I’m going to give you three “theories,” and you have to figure out if they’re real or if they came from TikTok: Hair theory, bird theory and burnt toast theory.
Did you guess?
They are all from TikTok. And these theories are just the very tip of the iceberg of the sort of “intellectualism” found on this app.
Every day you watch a new video on some phenomenon that someone made up, and there are already people in the comments doing think pieces on it like it was always law. Romance and friendship appreciation videos have turned into “I know this person actually hates you because of my pseudo-expertise on body language, though I’m really just projecting”.
An app where random people would just share their thoughts with random people turned into 10-minute. video essays with no nuance. The takes are either entirely based on dunking on whatever you may not like or completely devoid of seeing any other side than their own. Then, they’ll tell you that you didn’t understand the material.
The worst perpetrator of this pseudo-intellectualism is the social media platform Substack. As a current peruser of the app, I have found that through the many memes, the writers on this app consider themselves much more highbrow than other social media platforms.
In the early months of Substack, users were obsessed with flexing scrolling on Substack rather than TikTok, but aren’t you still consuming content?
For those that post, just because you took the time to write the “hot take” out instead of being mic’d up on TikTok doesn’t make the consumption “good.” It’s still social media.
Recently production and consumption as a vehicle for virtue signaling has been all the rage, making the benefits touted shallow or fallen on deaf ears.

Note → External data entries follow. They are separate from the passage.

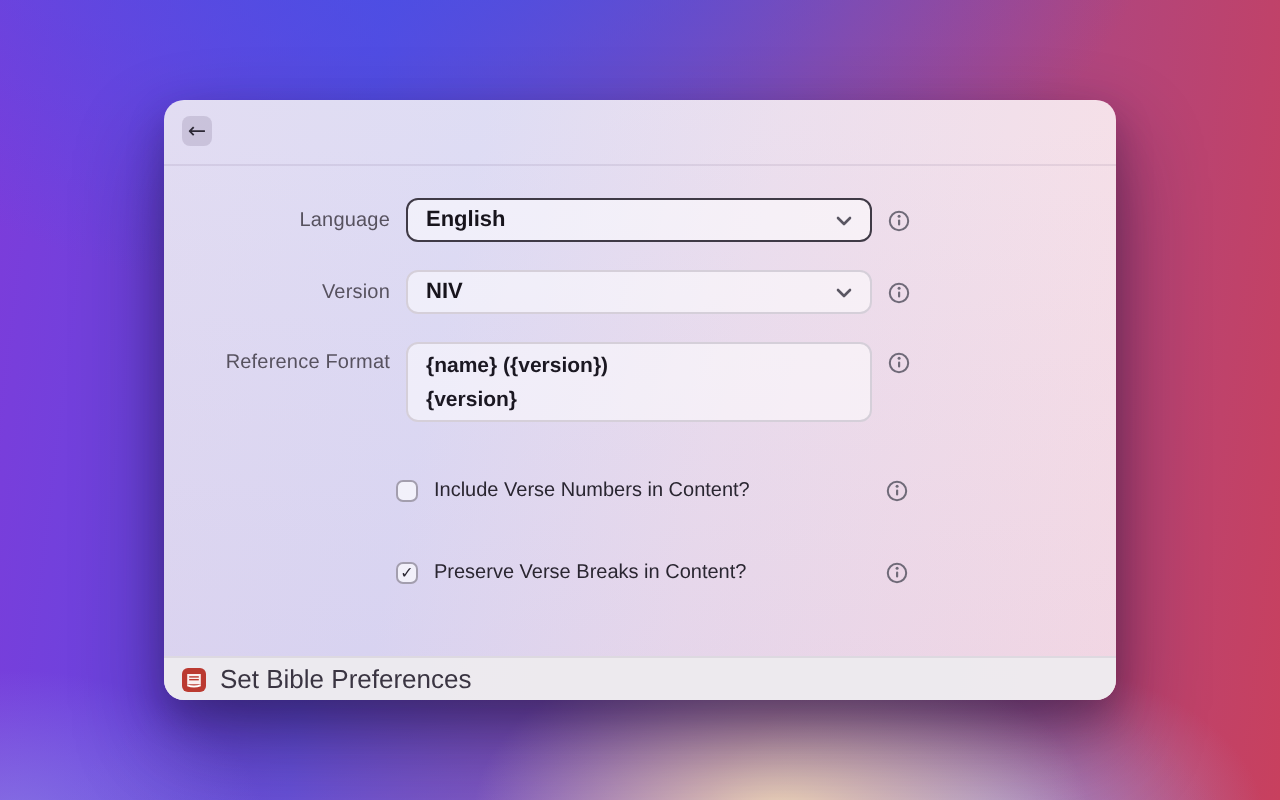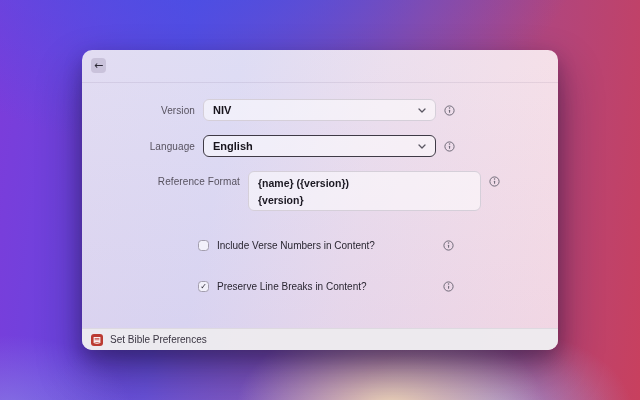"Version" div.row { order: before "Language" -> after "Language" }
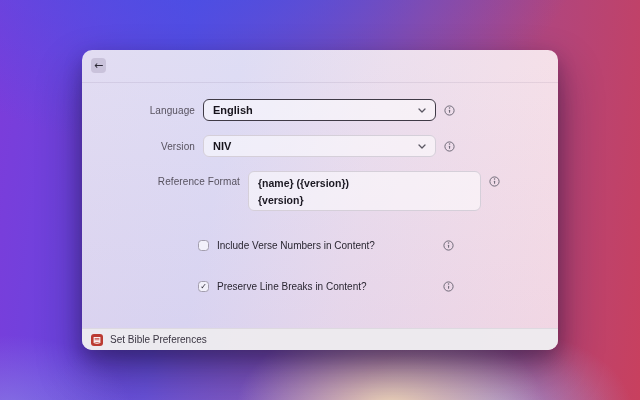"Reference Format" .row.align-top { padding-left: 45px -> none }
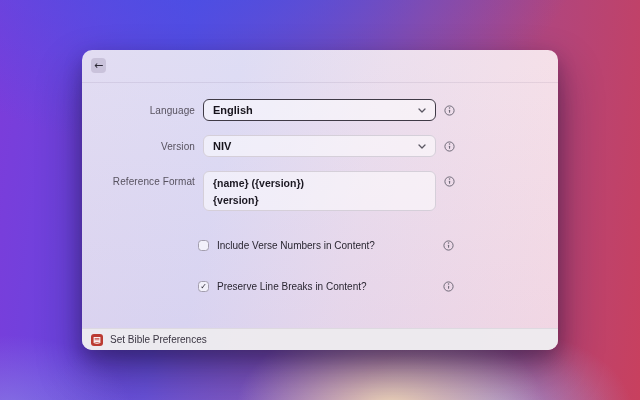"Preserve Line Breaks in Content?" span.check-label { text: Line -> Verse }
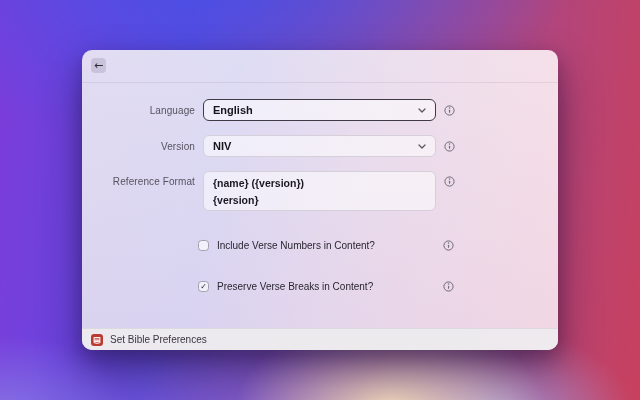"Set Bible Preferences" .footer-title { font-size: 10px -> 13px }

You are a much better person for producing content that finds a way to poke holes in the most unnecessary topics, right? And surely you are a much better person for only consuming content that follows these guidelines.
The blog writing medium doesn’t automatically come with well-researched information or scholarly writers; anyone can write and anyone can speak. And especially with this app, the majority of agreeable opinions from other social media get the most engagement, so how are we really any better if we all just tell each other, “Exactly.”
On June 11, Sabrina Carpenter released the announcement of her seventh album “Man’s Best Friend” on her Instagram with an accompanying photograph of the album cover. The singer is on all fours getting her hair pulled by an off-camera man. The storm that brewed from this picture on TikTok was something else.
Many commented that this photograph was “setting women back” and “dehumanizing women”, but did anyone stop to ask why we are looking at a photograph to save women? Why should one woman’s actions be the end-all, be-all for a movement that has been going on long before women had voting rights and bank accounts?
And if one movement can be toppled by one photograph and a few assumptions about how the art will be portrayed once delivered, then it’s a very flimsy movement.
I find Audre Lorde’s quote on feminism a great look into why moments like this wouldn’t set women back. From her book titled “The Master’s Tools Will Never Dismantle The Master’s House,” she argues the system cannot be broken if you use the parts that helped build that system.
If you consider one woman’s actions to be the downfall or salvation of all women, you were never really interested in ending the patriarchy.
These types of sentiments run rampant on social media. If you use big words, halfway define your point and can get people to rally behind you, then you’re an intellectual. And no one takes two seconds to go against you, because then they can be lambasted for not going with the majority.
So, jargon is spread far and wide without any means to back up what anyone has said. I propose we all take a break. Take out a thesaurus and actually listen to what someone is saying before fully agreeing.
You may be on the side you swore was the wrong one.
Michaiah Stephens is a 22-year-old English major from Durham, N.C.